Slam Toolboxのパラメータを編集する
上記はラズパイマウスの設定でしたが、Slam Toolboxのノードにも設定可能なパラメータがたくさんあります。
次のコマンドで、Slam Toolboxのノードで使用されるパラメータを変更できます。
$ cd ~/ros2_ws/src/raspimouse_ros2_examples/ $ vim config/mapper_params_offline.yaml
パラメータの詳細はSlam ToolboxのREADMEを参照してください。
その他
その他、SLAMサンプルに関する情報を紹介します。
LiDARのセンサ情報をRVizに表示する
ノードを起動した後、RVizのDisplaysにある、Global Options -> Fixed Frameをlaserにすると、LiDARのセンサ情報を表示できます。
地図とLiDARのセンサ情報を同時に表示したいのですが、RVizの不具合により(2020/08/17時点では)表示できません。

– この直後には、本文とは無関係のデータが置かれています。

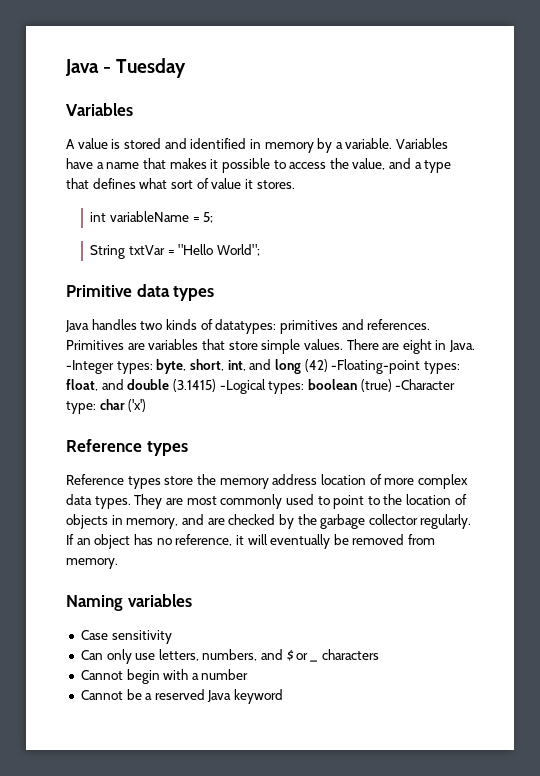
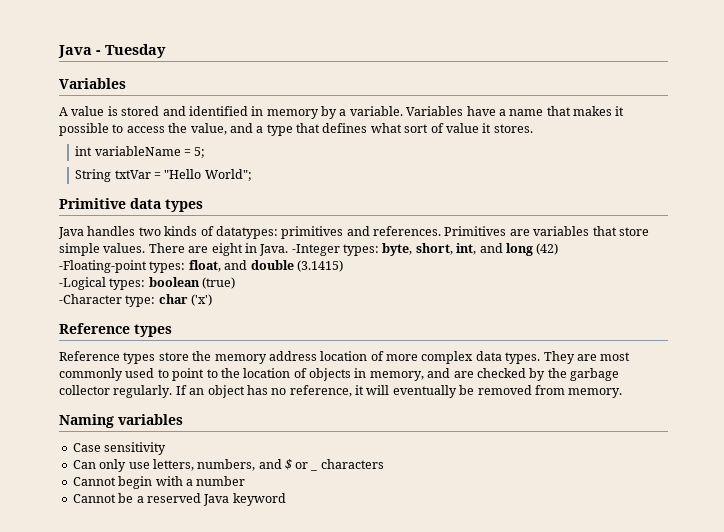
- -Integer types: byte, short, int, and long (42) -Floating-point types: float, and double (3.1415) -Logical types: boolean (true) -Character type: char ('x')
+ -Integer types: byte, short, int, and long (42)
+ -Floating-point types: float, and double (3.1415)
+ -Logical types: boolean (true)
+ -Character type: char ('x')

もう間もなくROS 2 Dashingにも修正版がアップロードされるようです。
URGとRPLiDARへの対応について
マルチLiDARマウントはURG-04LX-UG01とRPLIDAR A1にも対応していますが、(2020/08/17時点では)SLAMサンプルはLDS-01にしか対応していません。
その理由は各センサのROS 2パッケージが無かったためです。
URGにはurg_nodeというROSパッケージが用意されています。
こちらはROS 2対応しているのですが、最近までメンテナンスされていない状態でした。
その後、パッケージのメンテナーが決まり、不具合も修正されました。
後ほどROS2 サンプル集も更新したいと思います。
RPLiDARにはrplidar_rosというROSパッケージが用意されています。
こちらはROS 2に対応していません。
しかし、RPLiDAR販売元のSlamtecのROS 2パッケージが無いだけで、
別の方が作成したROS 2対応パッケージはあります。
どうしてもROS 2でRPLiDARを動かしたい場合は、上記のパッケージを使うか、また別の方のパッケージを使うか、パッケージを自作することになると思います。
まとめ
今回は、
- ラズパイマウスにマルチLiDARマウントを取り付けました
- ラズパイマウスROS 2サンプル集のSLAMサンプルを実行しました
- SLAMサンプルを実行するための工夫や問題点を紹介しました
次回は、新しく作成するROS 2サンプルの紹介か、ROS 2サンプル集のデバッグについて記述する予定です。